Matthew was the one Serpie I didn't catch and he was relaxing at the end, very happy with his impressive finish in a total of sub 16h. Soon after, Claire finished but we disappeared in a bus to the train station before everyone else came through. I also found out that the guy who'd been on my heels all day was Huw Lobb, currently a Serpie, but also one of the fastest British marathoners ever and a cross-country champion. Luckily for me he's not done a marathon for a few years but he's only a little older than me and I certainly consider it a good win to hold him off by 10 minutes. He's not as fast as he used to be, but he's still posted some zippy times in the past couple of years, as good as anyone in the club, if not quite at his peak of a 2:14 marathon. Then Mr Booty managed to beat his own course record too and hold on to a solid second over the three days, but couldn't quite catch Huw's fresh legs on day three.
Overall it was a tough event and brilliantly organised. Everyone, bar a few whingers who seemed to think the mud spoiled their fun, had an amazing time and got highly addicted to multi-day running. I already was, but it's always good to get more mates involved. It was hard, but not impossible. The Oner looked very hard, given the boggy start, but when I opened the door of the caravan in the middle of the night while they ran to briefly cool myself, I saw the clear, still night and could appreciate the majesty of running from dawn to dusk. It's still something I've not done and it's not on the cards this year, even at Western States (unless things go very wrong). The first time I'll do it will be UTMB 2011 which starts in the evening and will have me clambering through mountains through the night. I imagine it'll be a very serene, but exhausting, challenge and look forward to it.

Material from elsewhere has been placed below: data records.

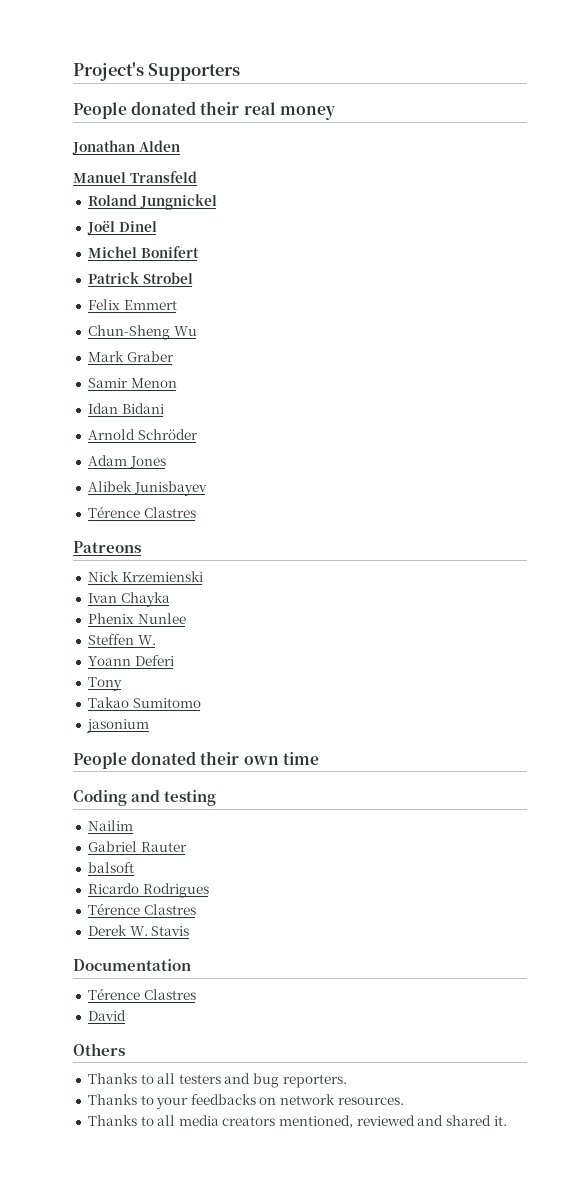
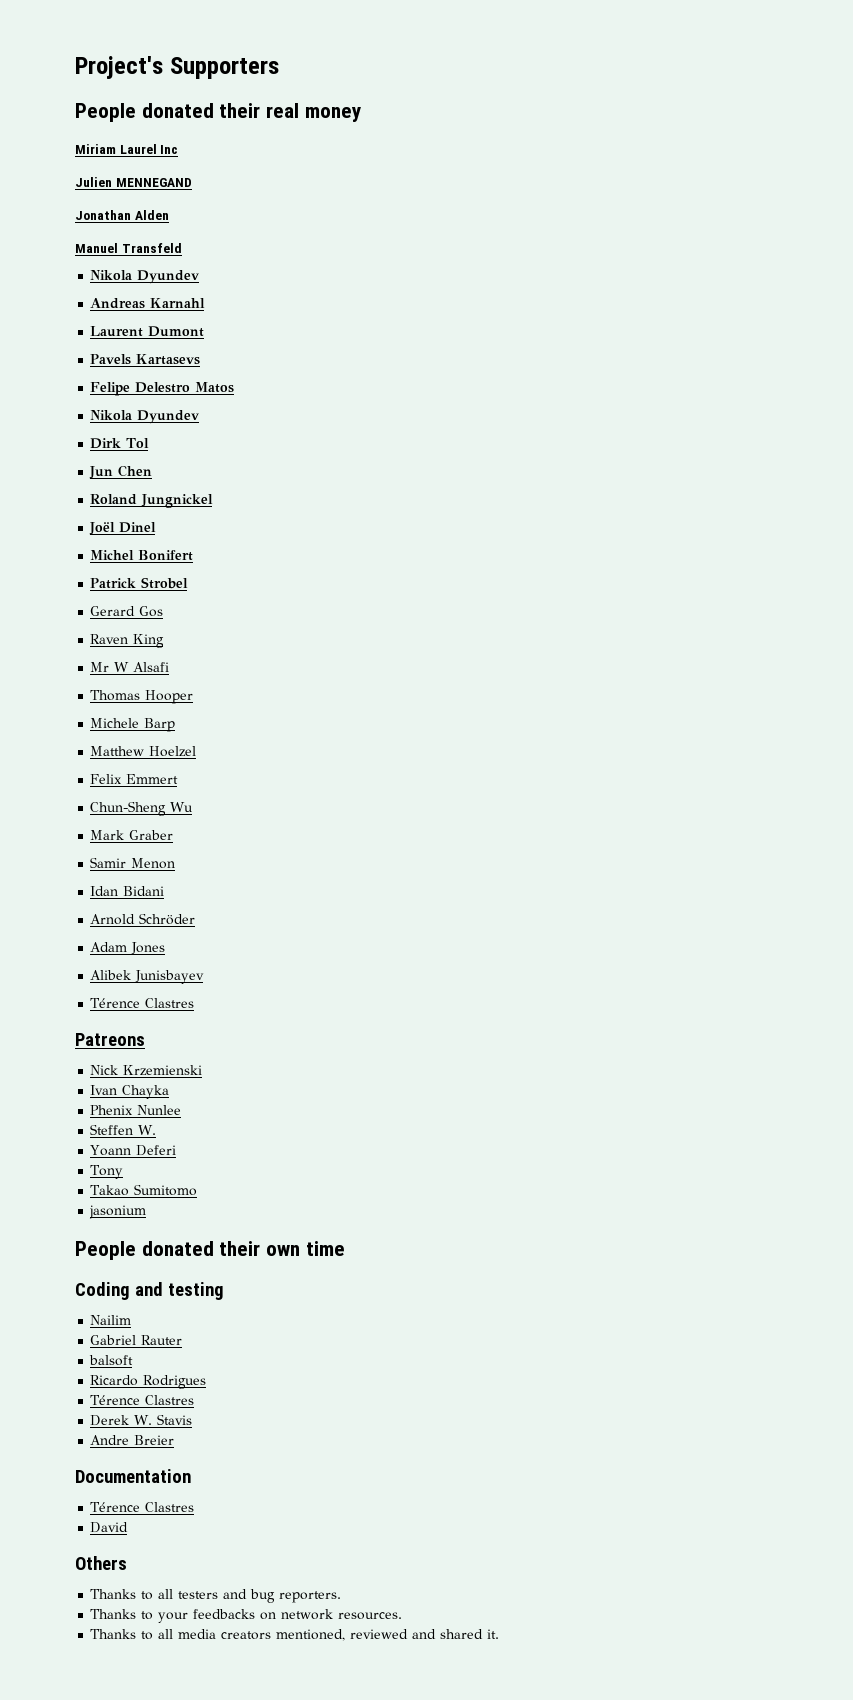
+ Miriam Laurel Inc
+ Julien MENNEGAND
  Manuel Transfeld
+ Nikola Dyundev
+ Andreas Karnahl
+ Laurent Dumont
+ Pavels Kartasevs
+ Felipe Delestro Matos
+ Nikola Dyundev
+ Dirk Tol
+ Jun Chen
+ Gerard Gos
+ Raven King
+ Mr W Alsafi
+ Thomas Hooper
+ Michele Barp
+ Matthew Hoelzel
+ Andre Breier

So, it's on to Two Oceans, great white shark cage-diving and then some relaxation. This month has been, overall, a big success. My knee has proved to be completely fine and I've started to get some form back. The training run at Glasgow-Edinburgh felt ok, then I tried to race the Eco Trail de Paris but felt very slow until I managed to get a good last 10 miles in. Then the high mileage (for me) of 95 miles/week this month has left me a little tired but generally ok and definitely not broken. My strongest running was at the end of races, so I've some confidence that I'll be fully in shape for Comrades and Western States. But there's not long before I'll have to start tapering for those, so I just hope I'm able to improve my speed by then otherwise I'll be well off the pace.